Fergus M. Bordwich, Smithsonian Magazine, April 2004
"It is Kate Clifford Larson, the newcomer, who has delivered the gem... Bound For the Promised Land is astonishingly good, a better debut than any author has the right to wish for."
Kevin Canfield, The Dallas Morning News, August 13, 2004.
"Meticulously researched and written, this intriguing book promises to be one of the best of 2004."
John C. Walter, The Seattle Times, February 8, 2004.
"Bound for the Promise Land is an extraordinary achievement. Heroically researched, movingly written, it transforms a legend into a flesh-and-blood human being and brings a critical era in our history vividly to life."
-- Jacquelyn D. Hall, Spruill Professor of History, University of North Carolina, President of the Organization of American Historians, and Fellow at the Radcliffe Institute for Advanced Study.
"Perhaps the best-known African American female historical figure because of her courageous work on the Underground Railroad, Harriet Tubman's life as a warrior woman is elegantly captured in Kate Larson's riveting biography, the first one to be published for adults after a sixty-year hiatus. Because of her painstaking documentation of the wretched worlds that Tubman inhabited and ultimately recreated, readers confront a genuine hero, not the fiction of contemporary media.
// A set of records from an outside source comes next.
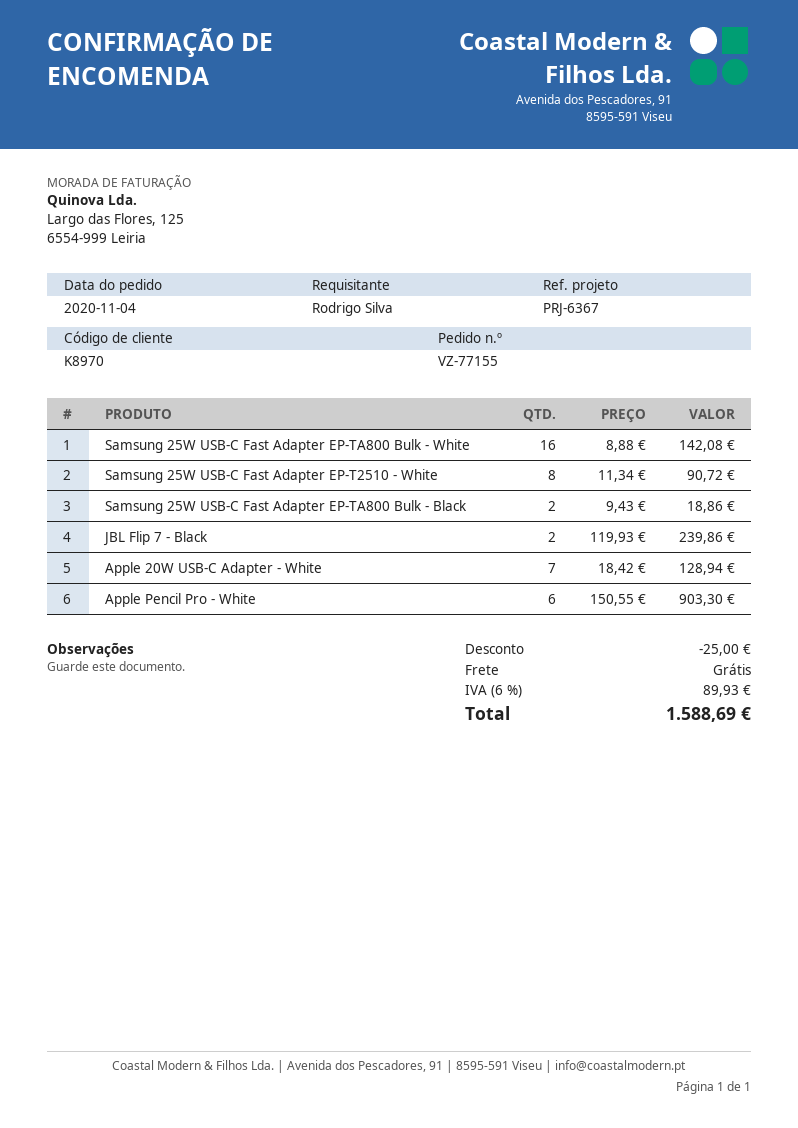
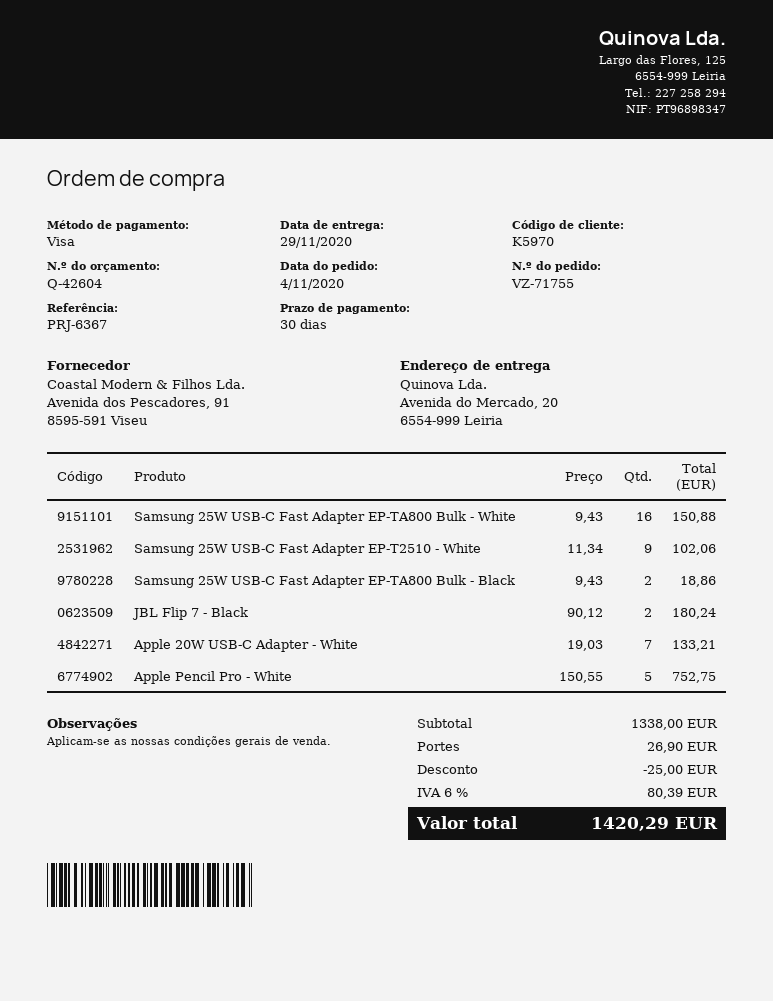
order number: VZ-77155 -> VZ-71755
customer number: K8970 -> K5970
Samsung 25W USB-C Fast Adapter EP-TA800 Bulk - White: 16 x 8.88 = 142.08 -> 16 x 9.43 = 150.88
Samsung 25W USB-C Fast Adapter EP-T2510 - White: 8 x 11.34 = 90.72 -> 9 x 11.34 = 102.06
JBL Flip 7 - Black: 2 x 119.93 = 239.86 -> 2 x 90.12 = 180.24
Apple 20W USB-C Adapter - White: 7 x 18.42 = 128.94 -> 7 x 19.03 = 133.21
Apple Pencil Pro - White: 6 x 150.55 = 903.30 -> 5 x 150.55 = 752.75
shipping: 0.00 -> 26.90
tax: 6% = 89.93 -> 6% = 80.39
total: 1588.69 -> 1420.29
BOUND FOR THE PROMISED LAND is the story of a legendary woman we thought we knew, but Larson's portrait is more focused, more complex, more satisfying..."
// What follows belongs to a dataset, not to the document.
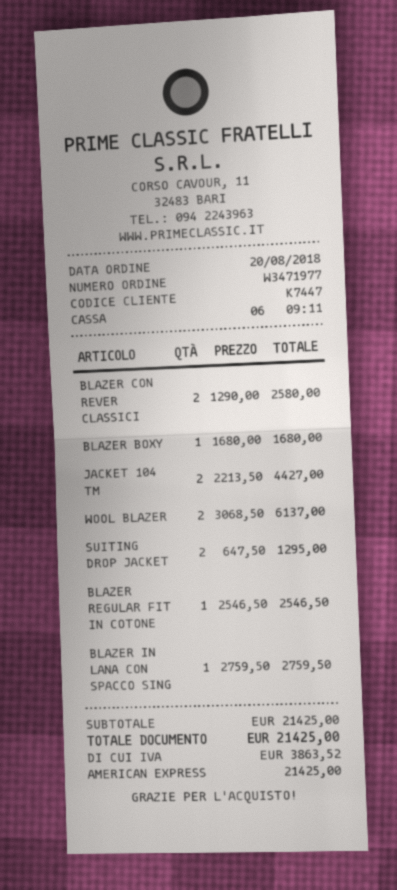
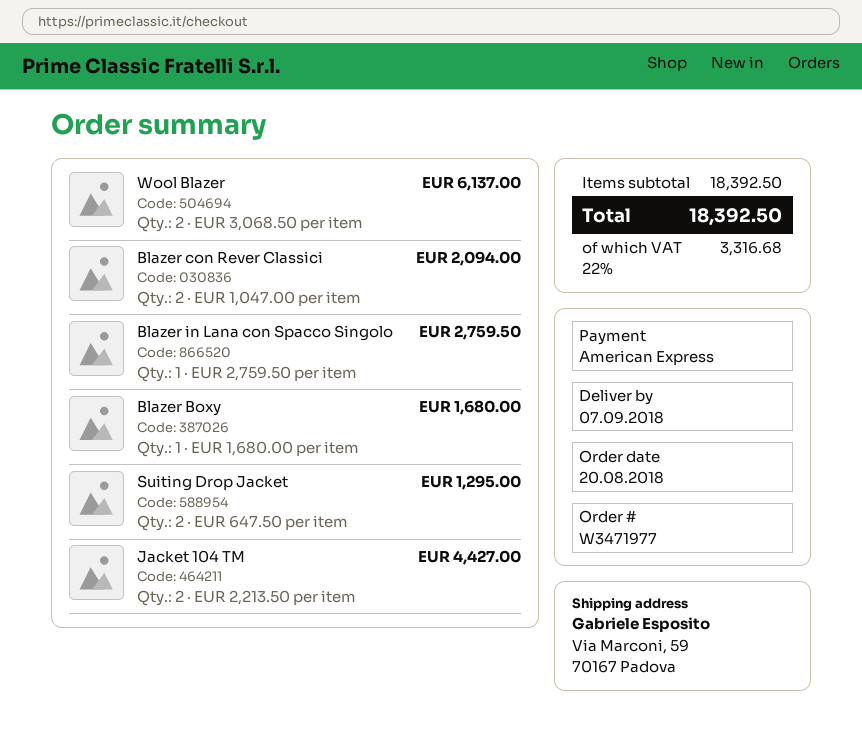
BLAZER CON REVER CLASSICI: 2 x 1290.00 = 2580.00 -> 2 x 1047.00 = 2094.00
BLAZER REGULAR FIT IN COTONE: 1 x 2546.50 = 2546.50 -> none
subtotal: 21425.00 -> 18392.50
tax: 3863.52 -> 3316.68
total: 21425.00 -> 18392.50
-- Beverly Guy-Sheftall, co-author of GENDER TALK: THE STRUGGLE FOR WOMEN’S EQUALITY IN AFRICAN AMERICAN COMMUNITIES.
Director of the Women's Research and Resource Center at Spelman College.
"Larson has succeeded in writing a fascinating book that not only illuminates the life and character of a complicated woman, but the social and political intricacies of the harrowing times in which she lived, and the many people - some celebrated personalities of the day and many ordinary folks of tremendous courage - who helped her along the way."
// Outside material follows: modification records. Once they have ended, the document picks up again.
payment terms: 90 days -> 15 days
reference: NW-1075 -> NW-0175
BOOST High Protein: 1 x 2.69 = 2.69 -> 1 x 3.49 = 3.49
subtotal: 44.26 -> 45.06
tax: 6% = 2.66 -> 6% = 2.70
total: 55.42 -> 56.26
Lorrie Lykins for the St. Petersburg Times, Feb. 22, 2004.
"Larson's exceptionally well researched biography of Harriet Tubman draws on thorough historical detective work to offer a compelling life story. Along with a realistic portrayal of slave life and an accurate account of the escapes and rescues that made Tubman a mythic figure, we learn about the daily struggles of a poor, free black woman to support herself and her extended family, and to earn the compensation due her for her service as a nurse and spy during the Civil War. A welcome addition to the literature of women's and African American history."
-- Estelle B. Freedman, Edgar E. Robinson Professor in U.S. History, Stanford University, and author of NO TURNING BACK: THE HISTORY OF FEMINISM AND THE FUTURE OF WOMEN.
"The most impressive of [the new biographies]is Kate Clifford Larson's Bound for the Promised Land: Harriet Tubman, Portrait of an American Hero... The book combines a strict reading of the sources and a healthy questioning of earlier accounts with a real gift for fulsome and lively narrative, inventive research, and rigorous cross-checking. Larson's determination to tap all relevant sources is clear. She draws on everything from court records to census reports, historical studies, records of manumissions, slave testimonies, Orphans Court records, chattel records, documents and interviews conducted by
earlier biographers, and many other sources of nformation.
Larson suffers from the same dearth of sources as the other scholars, but instead of turning inward to try to get at something that is inaccessible, she turns outward, to the land, family (her own and that of her masters),
local politics, work conditions -- everything comprising the various settings in which Tubman lived her life. And in doing so, she makes Tubman real by making us feel what it was like to be in the situations in which she found herself."
Elisabeth Lasch-Quinn, The Journal of Blacks in Higher Education; April 30, 2004.
"Larson... has done her homework, and her book is essential for those interested in Tubman and her causes."
Daniel Dyer, The Plain Dealer, February 8, 2004.